ALLÉGATION D'AGRESSION À LA TROTTINETTE
Lors de l'incident survenu le 20 février 2026, Muhammed Baca, âgé de 34 ans, a été agressé par son voisin Şener E. avec la trottinette d'un enfant alors qu'il tenait sa fille de 14 mois, İkra, dans ses bras. Au cours de la bagarre, le nez de Muhammed Baca a été cassé et la petite İkra a souffert d'une fracture du crâne. Le père et sa fille ont été admis à l'hôpital de formation et de recherche de Yalova pour y être soignés.
À la suite de l'incident, Şener E., placé en garde à vue, a été arrêté par le tribunal et envoyé en prison. Selvet E., qui faisait déjà l'objet d'une mesure d'éloignement, a été remise en liberté.
« LA QUERELLE A COMMENCÉ PAR UNE DISPUTE DE PARKING »
Selvet E. a fait des déclarations concernant l'historique de leur différend avec Muhammed Baca. Indiquant que Muhammed Baca avait emménagé au rez-de-chaussée de l'immeuble il y a environ 7 à 8 mois, Selvet E. a affirmé que la première tension était survenue à cause du stationnement des véhicules. Selvet E. a prétendu que Muhammed Baca les avait signalés à plusieurs reprises aux forces de l'ordre et au parquet, mais que toutes ces plaintes avaient été classées sans suite.

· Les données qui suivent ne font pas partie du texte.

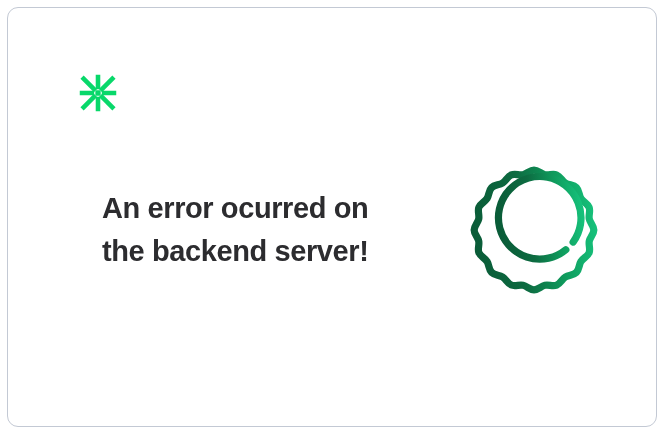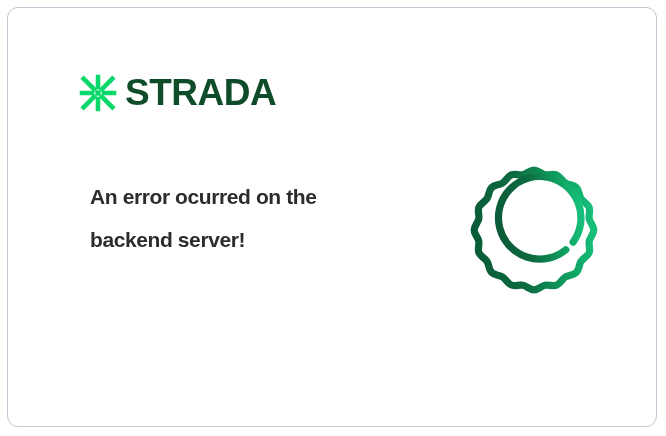"STRADA" span.brand-word { html: <span>STRADA</span> -> none }
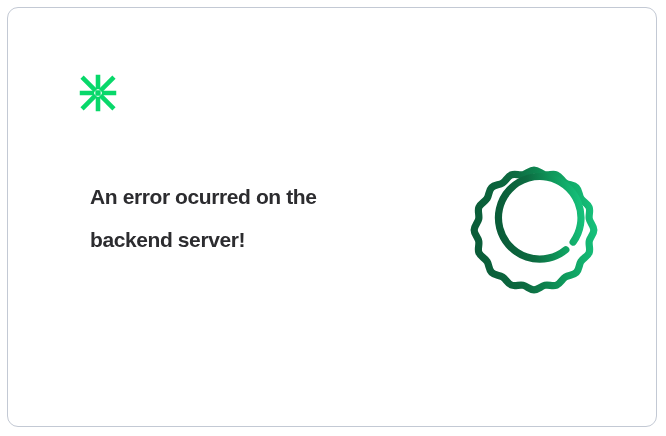"An error ocurred on the" .headline { font-size: 21px -> 29px; margin: 4px -> 16px }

« AUCUN MAL N'A ÉTÉ FAIT DÉLIBÉRÉMENT À L'ENFANT »
Détaillant la journée de l'incident, Selvet E. a affirmé qu'elle était sortie pour appeler ses enfants peu avant l'heure de la rupture du jeûne, moment auquel Muhammed Baca l'aurait insultée. Expliquant que l'ambiance s'est tendue avec l'arrivée de la gendarmerie sur les lieux, Selvet E. a déclaré que les parties s'étaient attaquées mutuellement lors de la bagarre et que les forces de l'ordre ainsi que les citoyens présents étaient intervenus pour les séparer.
Selvet E. a prétendu que la petite enfant avait été blessée par sa mère à l'intérieur du véhicule avant l'incident et qu'elle était tombée au sol pendant la bagarre, déclarant : « Nous n'avons absolument pas frappé l'enfant, nous n'avons rien fait délibérément contre elle dans cette affaire. Mon frère n'a absolument pas frappé l'enfant, il n'a rien fait. »
Par ailleurs, niant les allégations selon lesquelles des balles auraient été déposées devant leur domicile, Selvet E. a exprimé son inquiétude pour sa sécurité, affirmant avoir reçu des messages de menaces à son encontre et à celle de sa famille après l'incident.
VISITE DU GOUVERNEUR À L'HÔPITAL
D'autre part, Ahmet Hamdi Usta a rendu visite au père et à sa fille blessés à l'hôpital. Dans sa déclaration, le gouverneur Usta a souligné que Yalova est gérée selon le principe d'un État de droit et qu'aucun crime ne restera impuni. Il a appelé à ne pas accorder de crédit aux publications désinformatrices visant à nuire à la paix sociale.